Welcome One Another

Gene L. Greene, Dean, Trinity International University-Florida

Robert Jewett succumbed to Covid-19 on December 4th. His students called him Dr. or Prof. Jewett while friends and colleagues just called him Bob, extraordinary Bob.

Jewett’s most monumental work was a massive volume titled Romans: A Commentary (2006). This 1140 page tome took him 25 years to research and write. Fortunate for us slow readers, he subsequently published Romans: A Short Commentary in 2013. Prof. Jewett – Bob – teaches us today through his fresh and relevant insights into the Apostle Paul’s most important epistle.

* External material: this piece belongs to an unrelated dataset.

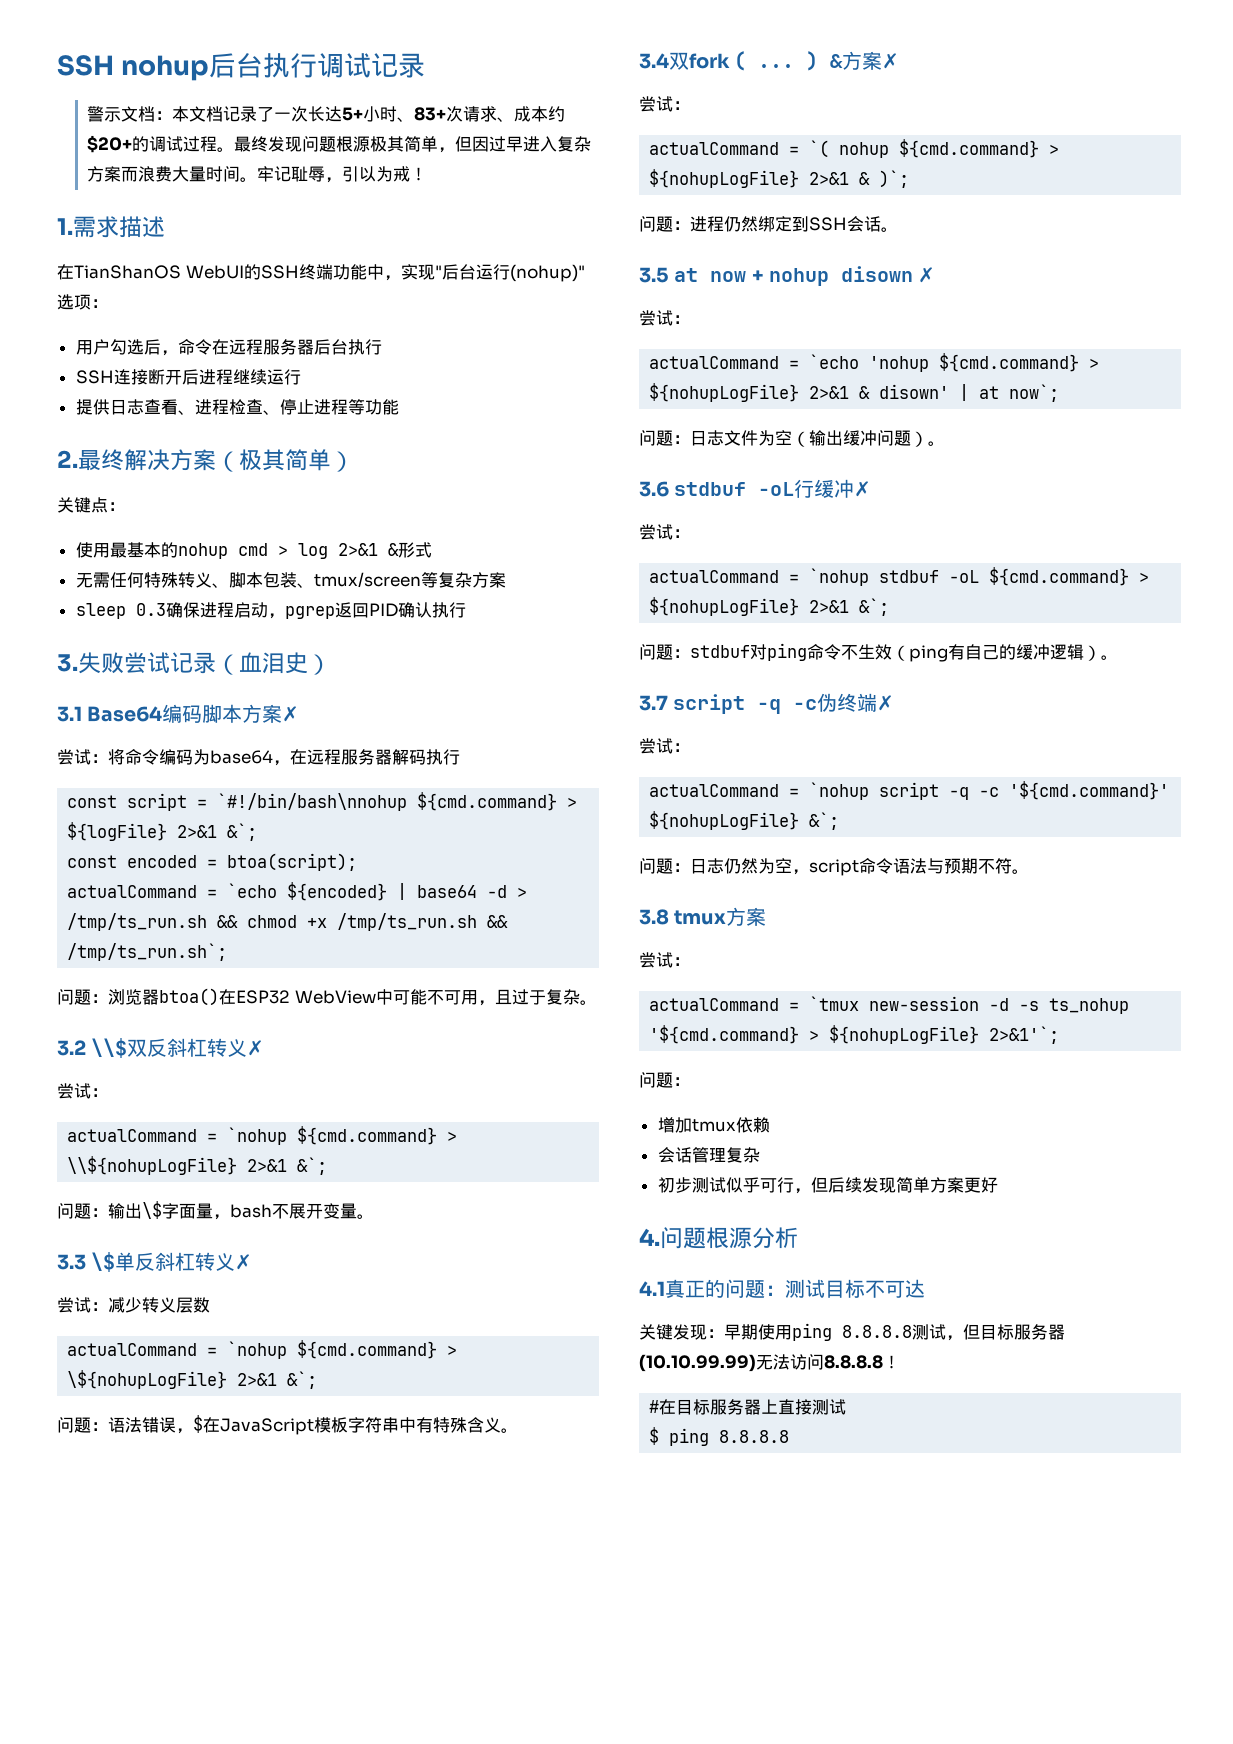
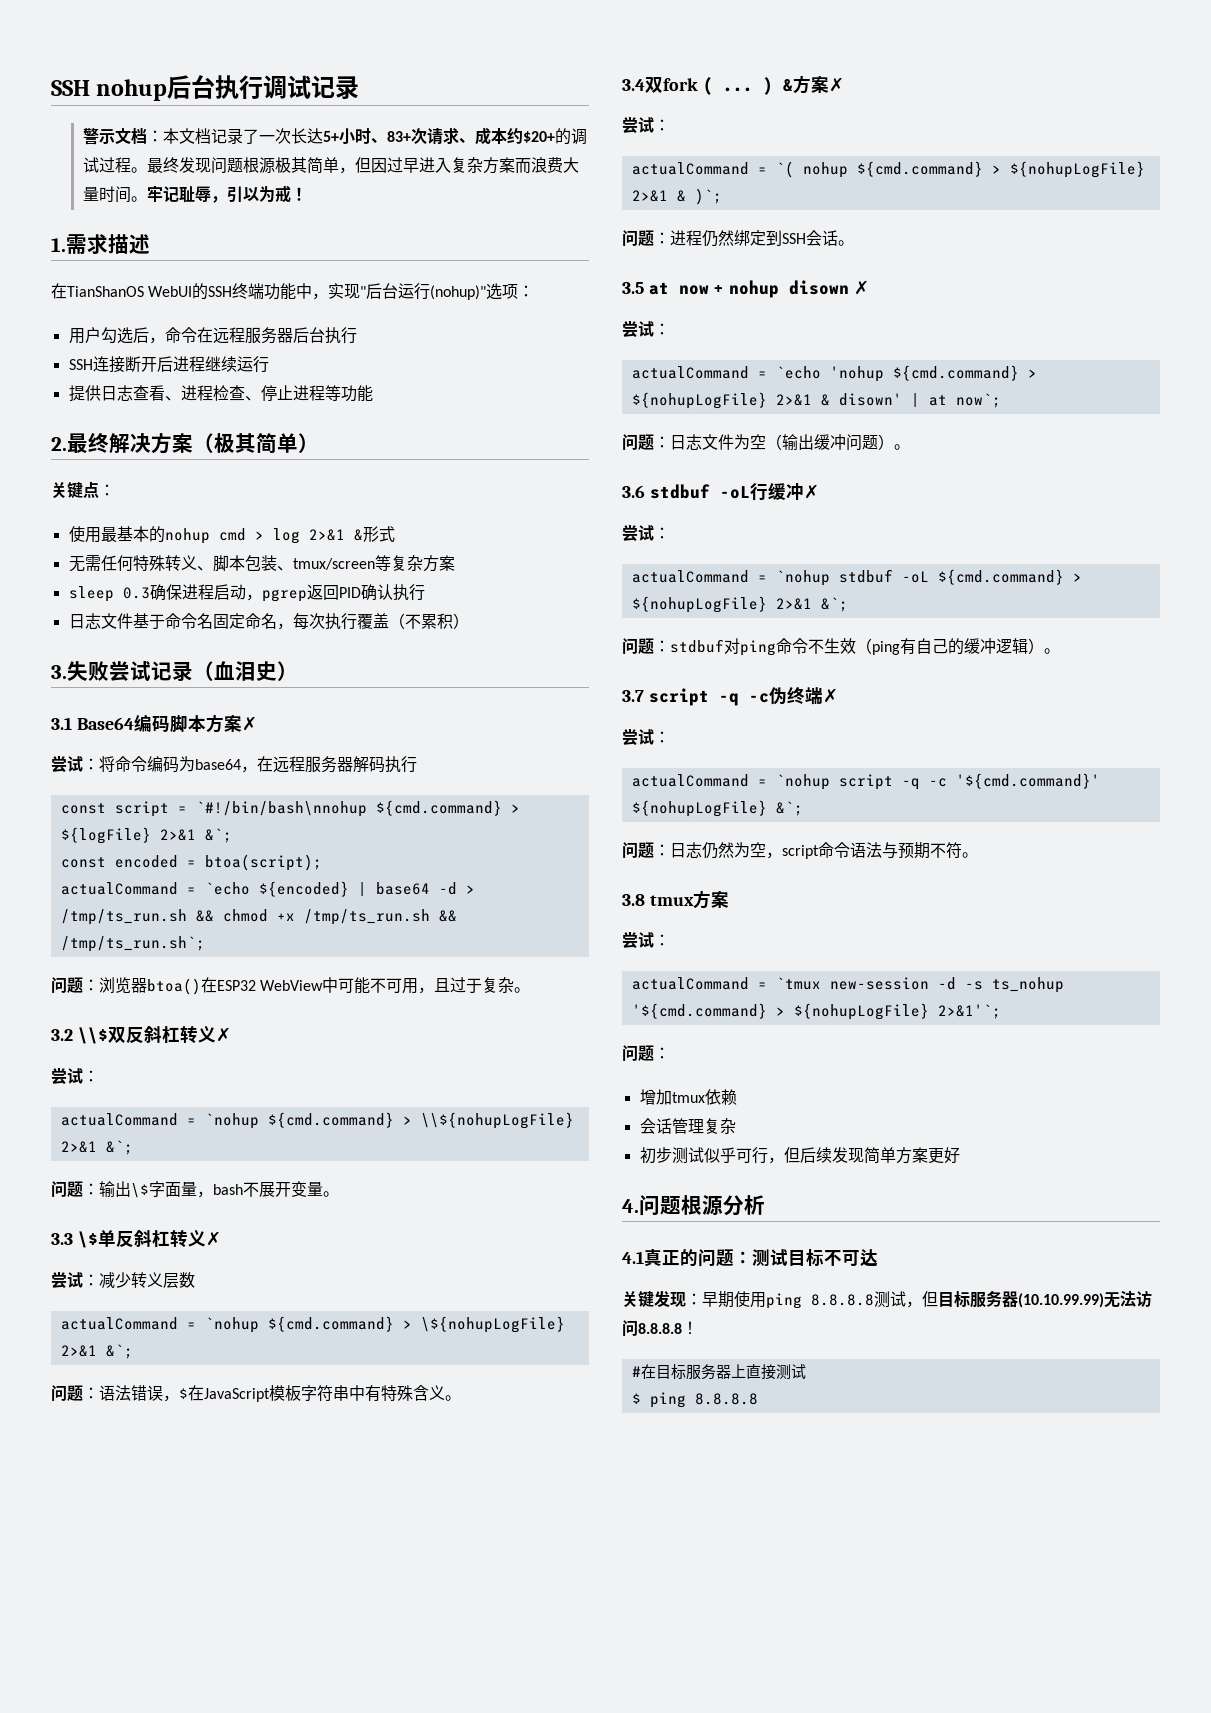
+ 日志文件基于命令名固定命名，每次执行覆盖（不累积）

Surprisingly, Jewett pinpoints the heart of Romans in chapter 15, verse 7: “Welcome one another, therefore, just as Christ has welcomed you, for the glory of God.” The heart of the gospel is Christ’s welcome extended to each person. This divine act becomes a call to the church to welcome one another. 

 

Rome’s extreme social division

welcome
Roman Road in Jeresh

Society also ascribed higher status to men than women, and children were often categorized with slaves (compare Galatians 4:1). The crowds praised philosophers and sophists who had high oratorical skills, but those who could not speak publicly using refined rhetoric or whose physique did not conform to classical standards were held in contempt. Listen to people’s critique of Paul: “His bodily presence is weak, and his speech contemptable.”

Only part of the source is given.